Esto afecta a la distribución de los centros de comercio, las ciudades costeras son más proclives a la actividad comercial y por ello a forzar la especialización de la producción manufacturera. En cambio la capacidad de circulación se invierte, en mar es muy difícil ejercer el poder a distancia y las comunicaciones son irregulares. El comercio terrestre sólo es viable para productos de lujo de altos costes y fácil transporte (por ejemplo joyas o seda) mientras que el marítimo es viable para todo tipo de producto, es más barato y de mayor capacidad de transporte. En las tierras continentales es más fácil mover tropas, hacer circular la información, recaudar impuestos y hacer valer las leyes; los derechos individuales, la equidad y el comercio son características, en cambio, de los estados marítimos.

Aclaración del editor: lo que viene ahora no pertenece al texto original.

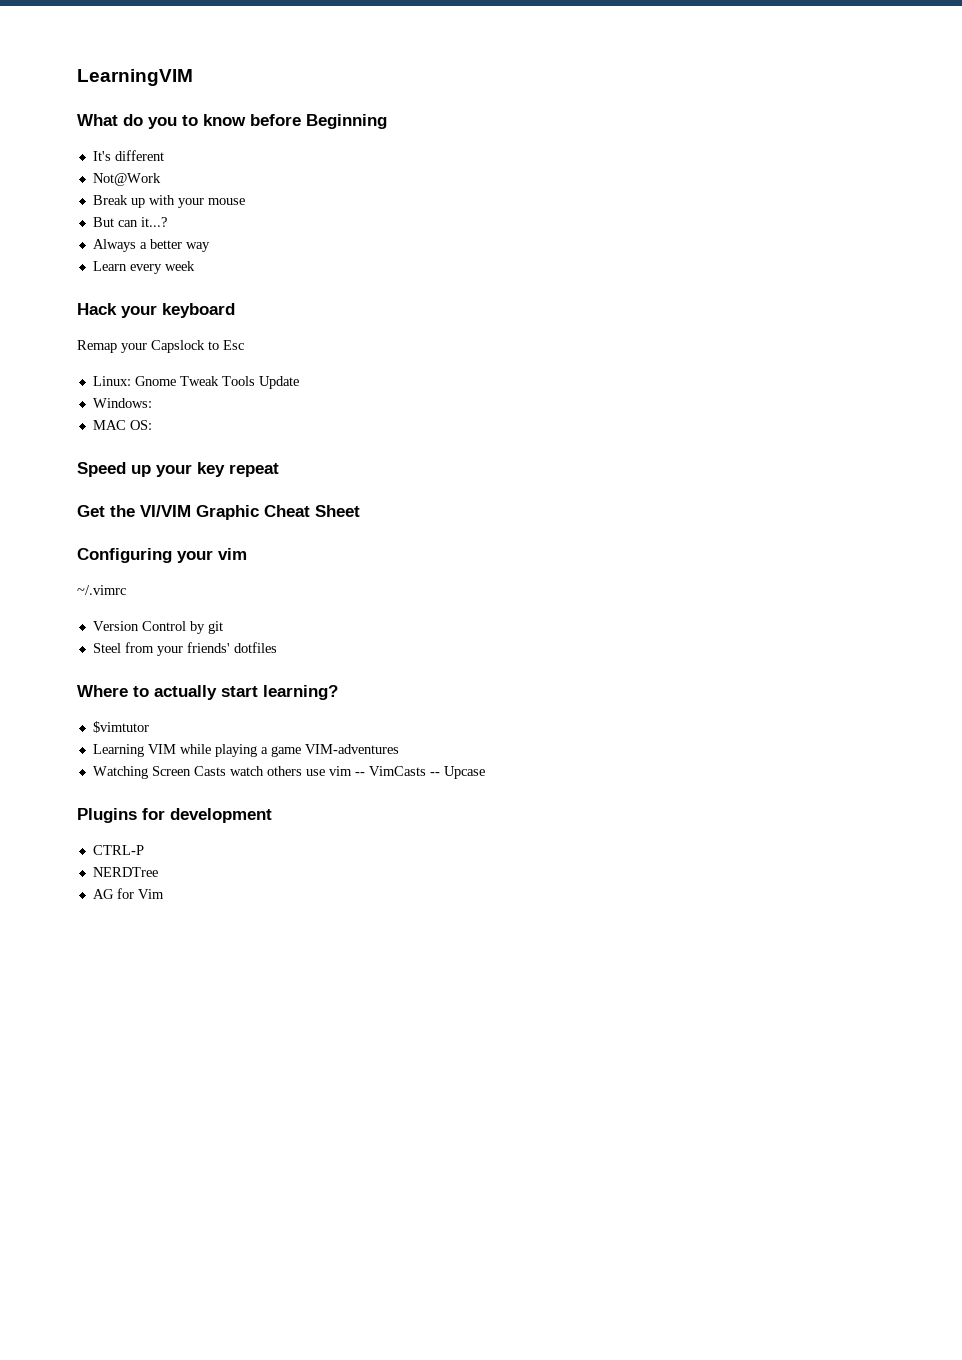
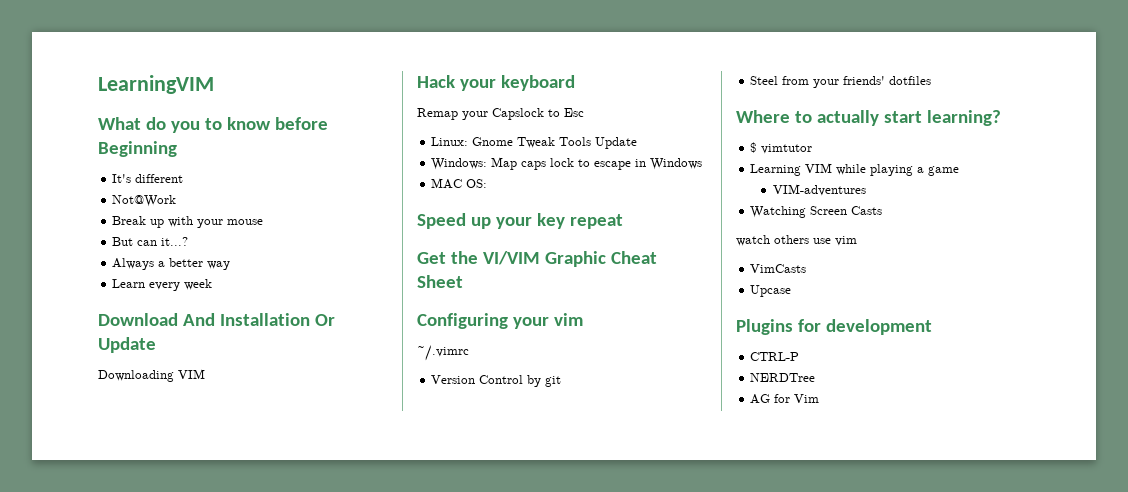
(195, 266) none -> [98,313,335,326] [98,337,156,353] [98,369,205,382] // Download And Installation Or Update // Downloading VIM
(152, 403) none -> [491,157,703,170] Map caps lock to escape in Windows
[92,721,149,733] $vimtutor -> [750,142,813,154] $ vimtutor
(301, 751) none -> (960, 171) //
(226, 771) none -> (883, 210) //
[354,772,365,776] -- -> (857, 241) //
[429,772,440,776] -- -> (807, 268) //

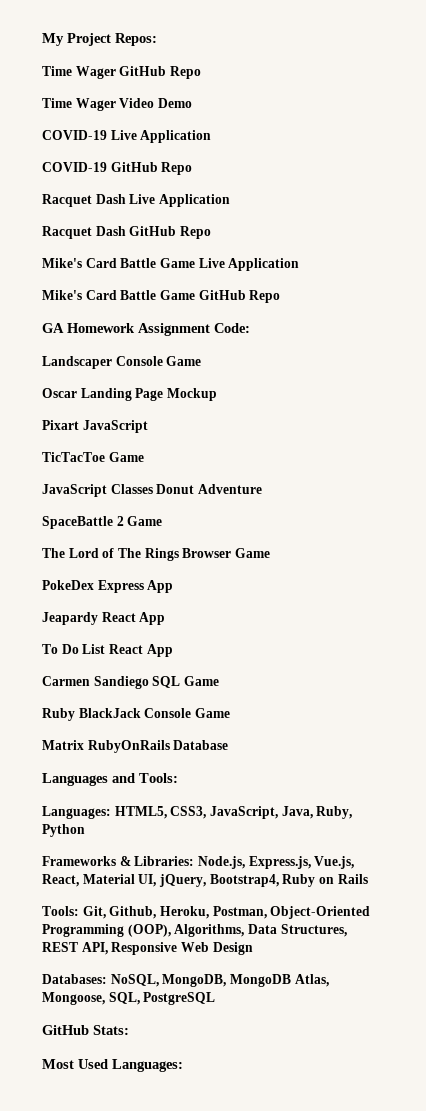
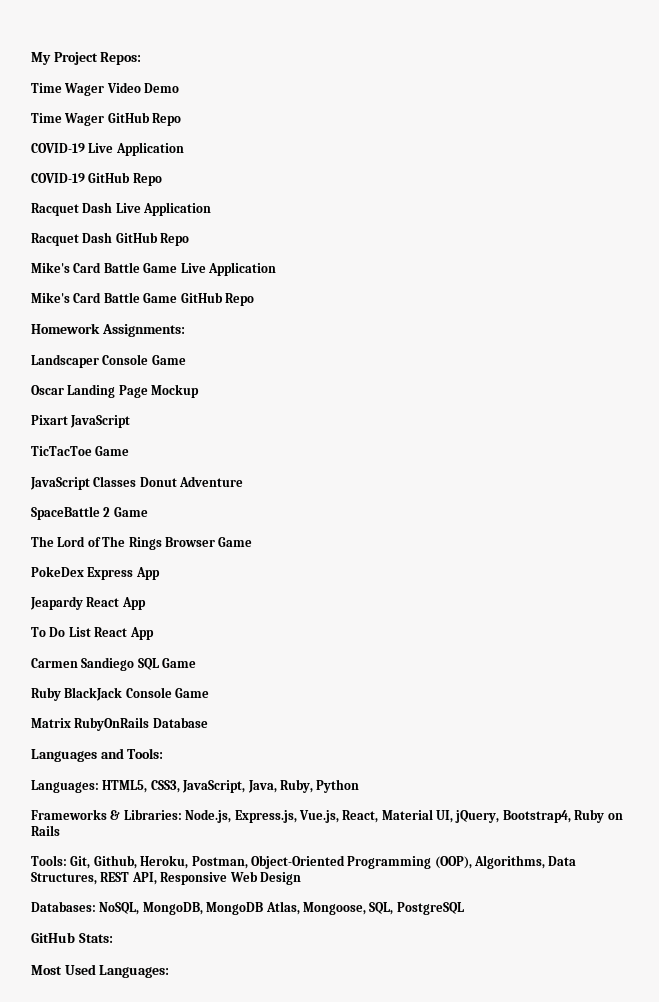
[119,66,201,79] [42,98,192,111] GitHub Repo // Time Wager Video Demo -> [106,82,180,93] [31,112,182,126] Video Demo // Time Wager GitHub Repo
[42,323,250,336] GA Homework Assignment Code: -> [31,323,185,337] Homework Assignments:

La comunicación en tierra es jerárquica, de dominación, el poder se emana desde la cúspide y ésta recibe el dinero obtenido de la base, son sociedades agrarias con un dominio directo del territorio, una gran administración y burocracia, suelen ser monarquías; por ejemplo la mencionada China o Francia, con ciudades mercado interiores. En el mar la comunicación es lineal, entre iguales, con acuerdos bilaterales y comercio entre ambas partes, son sociedades comerciales de acuerdos mutuos y formas de gobierno pactadas, suelen ser repúblicas; por ejemplo Génova o Venecia, con ciudades comerciales marítimas o fluviales.

En Europa las monarquías dominaban la periferia en el siglo XV (Castilla, Francia, Inglaterra, Lituania, Hungría, Moscovia) y las repúblicas el centro (estados germánicos e italianos). Los estados monárquicos territoriales tienen una gran fuerza militar y de coacción apoyada por una gran población, aunque carecen de capital para invertir y capacidad de comerciar, siendo el caso inverso el de las repúblicas urbanas. Durante la edad moderna las campañas miliares de los grandes monarcas fueron  financiadas por los grandes burgueses de las repúblicas como los Medici, los Fugger o los genoveses en una combinación de demografía y capital.

Pero los grandes casos presentados son modelos ideales, la mayoría de veces hay combinaciones mixtas de ambas realidades, como en Cataluña con Barcelona. Mientras que Cataluña es un fuerte estado territorial coaccionador, la ciudad de Barcelona está gobernada por un consejo y dispone de una carta de libertades desde el siglo XIII dentro de ese estado.